- Brief
Starting with the first line, output the data exactly through to the end.

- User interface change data
──────────────────────────────

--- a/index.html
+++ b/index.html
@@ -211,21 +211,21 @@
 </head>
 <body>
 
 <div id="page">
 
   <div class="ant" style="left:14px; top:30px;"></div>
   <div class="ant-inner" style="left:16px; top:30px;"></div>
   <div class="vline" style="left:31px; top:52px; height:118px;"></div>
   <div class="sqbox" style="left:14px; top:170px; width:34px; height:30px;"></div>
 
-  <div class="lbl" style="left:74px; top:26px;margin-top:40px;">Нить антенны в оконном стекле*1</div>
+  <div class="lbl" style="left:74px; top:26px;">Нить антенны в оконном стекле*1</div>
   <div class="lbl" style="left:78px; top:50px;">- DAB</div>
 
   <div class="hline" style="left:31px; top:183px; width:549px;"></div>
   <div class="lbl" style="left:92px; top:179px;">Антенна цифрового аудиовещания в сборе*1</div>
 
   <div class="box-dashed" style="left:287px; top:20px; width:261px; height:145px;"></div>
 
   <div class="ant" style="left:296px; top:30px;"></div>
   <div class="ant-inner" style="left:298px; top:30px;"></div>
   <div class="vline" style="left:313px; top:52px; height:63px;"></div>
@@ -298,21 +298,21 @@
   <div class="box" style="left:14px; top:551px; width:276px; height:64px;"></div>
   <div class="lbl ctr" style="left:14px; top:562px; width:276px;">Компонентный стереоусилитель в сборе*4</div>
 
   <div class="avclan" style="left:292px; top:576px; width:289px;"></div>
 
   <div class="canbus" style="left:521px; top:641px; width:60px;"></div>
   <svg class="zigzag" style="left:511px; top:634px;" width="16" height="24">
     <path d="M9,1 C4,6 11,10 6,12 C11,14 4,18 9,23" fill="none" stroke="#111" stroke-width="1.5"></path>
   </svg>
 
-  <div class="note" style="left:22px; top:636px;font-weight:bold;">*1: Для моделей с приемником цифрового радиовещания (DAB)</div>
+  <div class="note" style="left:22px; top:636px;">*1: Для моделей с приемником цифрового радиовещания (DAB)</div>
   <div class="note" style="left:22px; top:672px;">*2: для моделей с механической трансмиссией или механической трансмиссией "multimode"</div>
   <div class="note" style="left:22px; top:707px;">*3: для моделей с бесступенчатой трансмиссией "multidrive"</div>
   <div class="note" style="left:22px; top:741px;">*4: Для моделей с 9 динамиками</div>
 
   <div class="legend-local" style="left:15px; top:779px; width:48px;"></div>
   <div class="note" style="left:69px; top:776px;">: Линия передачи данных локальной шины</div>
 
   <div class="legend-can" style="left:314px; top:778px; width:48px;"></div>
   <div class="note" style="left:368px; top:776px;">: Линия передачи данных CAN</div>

──────────────────────────────

- Answer
--- a/index.html
+++ b/index.html
@@ -211,21 +211,21 @@
 </head>
 <body>
 
 <div id="page">
 
   <div class="ant" style="left:14px; top:30px;"></div>
   <div class="ant-inner" style="left:16px; top:30px;"></div>
   <div class="vline" style="left:31px; top:52px; height:118px;"></div>
   <div class="sqbox" style="left:14px; top:170px; width:34px; height:30px;"></div>
 
-  <div class="lbl" style="left:74px; top:26px;margin-top:40px;">Нить антенны в оконном стекле*1</div>
+  <div class="lbl" style="left:74px; top:26px;">Нить антенны в оконном стекле*1</div>
   <div class="lbl" style="left:78px; top:50px;">- DAB</div>
 
   <div class="hline" style="left:31px; top:183px; width:549px;"></div>
   <div class="lbl" style="left:92px; top:179px;">Антенна цифрового аудиовещания в сборе*1</div>
 
   <div class="box-dashed" style="left:287px; top:20px; width:261px; height:145px;"></div>
 
   <div class="ant" style="left:296px; top:30px;"></div>
   <div class="ant-inner" style="left:298px; top:30px;"></div>
   <div class="vline" style="left:313px; top:52px; height:63px;"></div>
@@ -298,21 +298,21 @@
   <div class="box" style="left:14px; top:551px; width:276px; height:64px;"></div>
   <div class="lbl ctr" style="left:14px; top:562px; width:276px;">Компонентный стереоусилитель в сборе*4</div>
 
   <div class="avclan" style="left:292px; top:576px; width:289px;"></div>
 
   <div class="canbus" style="left:521px; top:641px; width:60px;"></div>
   <svg class="zigzag" style="left:511px; top:634px;" width="16" height="24">
     <path d="M9,1 C4,6 11,10 6,12 C11,14 4,18 9,23" fill="none" stroke="#111" stroke-width="1.5"></path>
   </svg>
 
-  <div class="note" style="left:22px; top:636px;font-weight:bold;">*1: Для моделей с приемником цифрового радиовещания (DAB)</div>
+  <div class="note" style="left:22px; top:636px;">*1: Для моделей с приемником цифрового радиовещания (DAB)</div>
   <div class="note" style="left:22px; top:672px;">*2: для моделей с механической трансмиссией или механической трансмиссией "multimode"</div>
   <div class="note" style="left:22px; top:707px;">*3: для моделей с бесступенчатой трансмиссией "multidrive"</div>
   <div class="note" style="left:22px; top:741px;">*4: Для моделей с 9 динамиками</div>
 
   <div class="legend-local" style="left:15px; top:779px; width:48px;"></div>
   <div class="note" style="left:69px; top:776px;">: Линия передачи данных локальной шины</div>
 
   <div class="legend-can" style="left:314px; top:778px; width:48px;"></div>
   <div class="note" style="left:368px; top:776px;">: Линия передачи данных CAN</div>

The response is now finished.